#### Task objective:
Omit the pictures and output exactly the lines from the start of the entries through the line containing "39 | centroides_y: 29.83 -> 29.43".

[Edit tracking data]
[Start of Attachment]
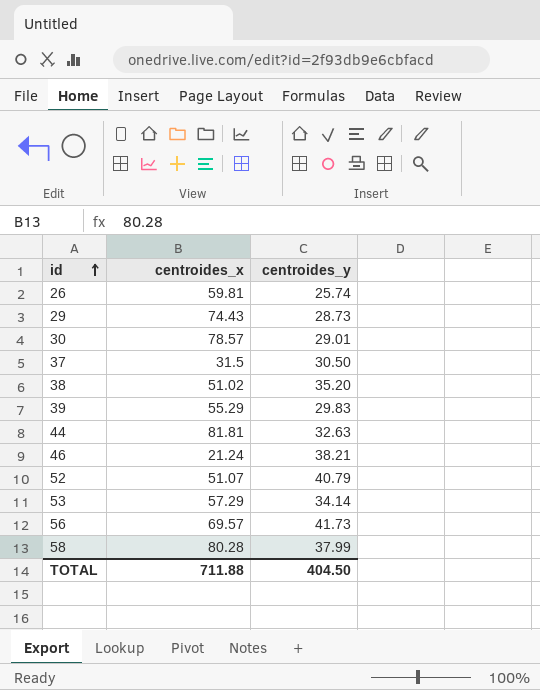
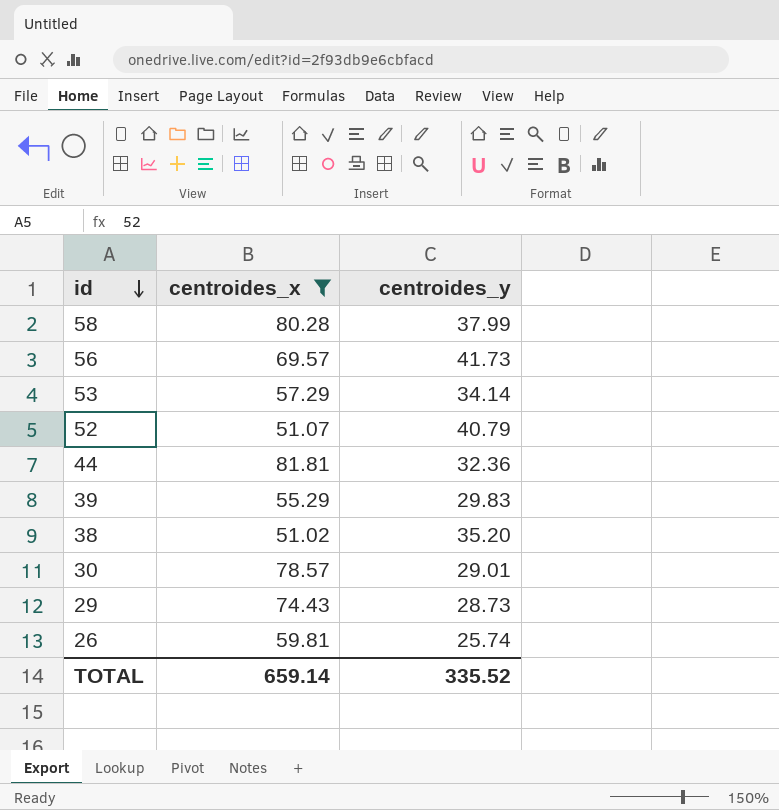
filter: none -> centroides_x >= 51.02
row order: id ascending -> id descending
44 | centroides_y: 32.63 -> 32.36
TOTAL | centroides_x: 711.88 -> 659.14
TOTAL | centroides_y: 404.50 -> 335.52

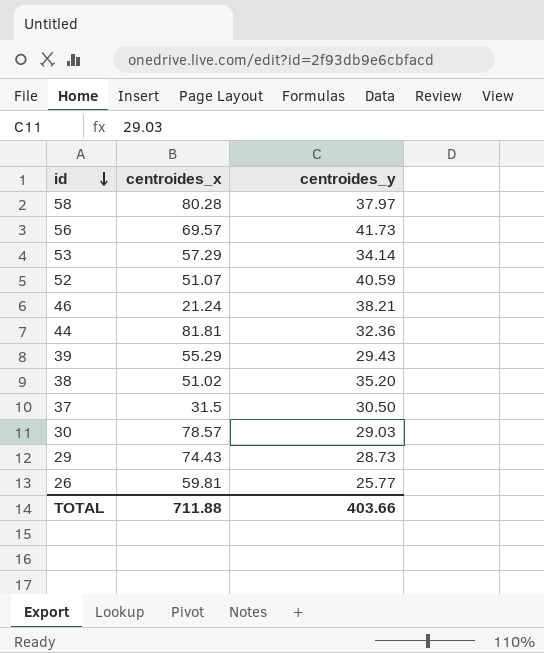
filter: centroides_x >= 51.02 -> none
58 | centroides_y: 37.99 -> 37.97
52 | centroides_y: 40.79 -> 40.59
39 | centroides_y: 29.83 -> 29.43
30 | centroides_y: 29.01 -> 29.03
26 | centroides_y: 25.74 -> 25.77
TOTAL | centroides_x: 659.14 -> 711.88
TOTAL | centroides_y: 335.52 -> 403.66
[End of Attachment]
#### Result of this exercise:
filter: none -> centroides_x >= 51.02
row order: id ascending -> id descending
44 | centroides_y: 32.63 -> 32.36
TOTAL | centroides_x: 711.88 -> 659.14
TOTAL | centroides_y: 404.50 -> 335.52

filter: centroides_x >= 51.02 -> none
58 | centroides_y: 37.99 -> 37.97
52 | centroides_y: 40.79 -> 40.59
39 | centroides_y: 29.83 -> 29.43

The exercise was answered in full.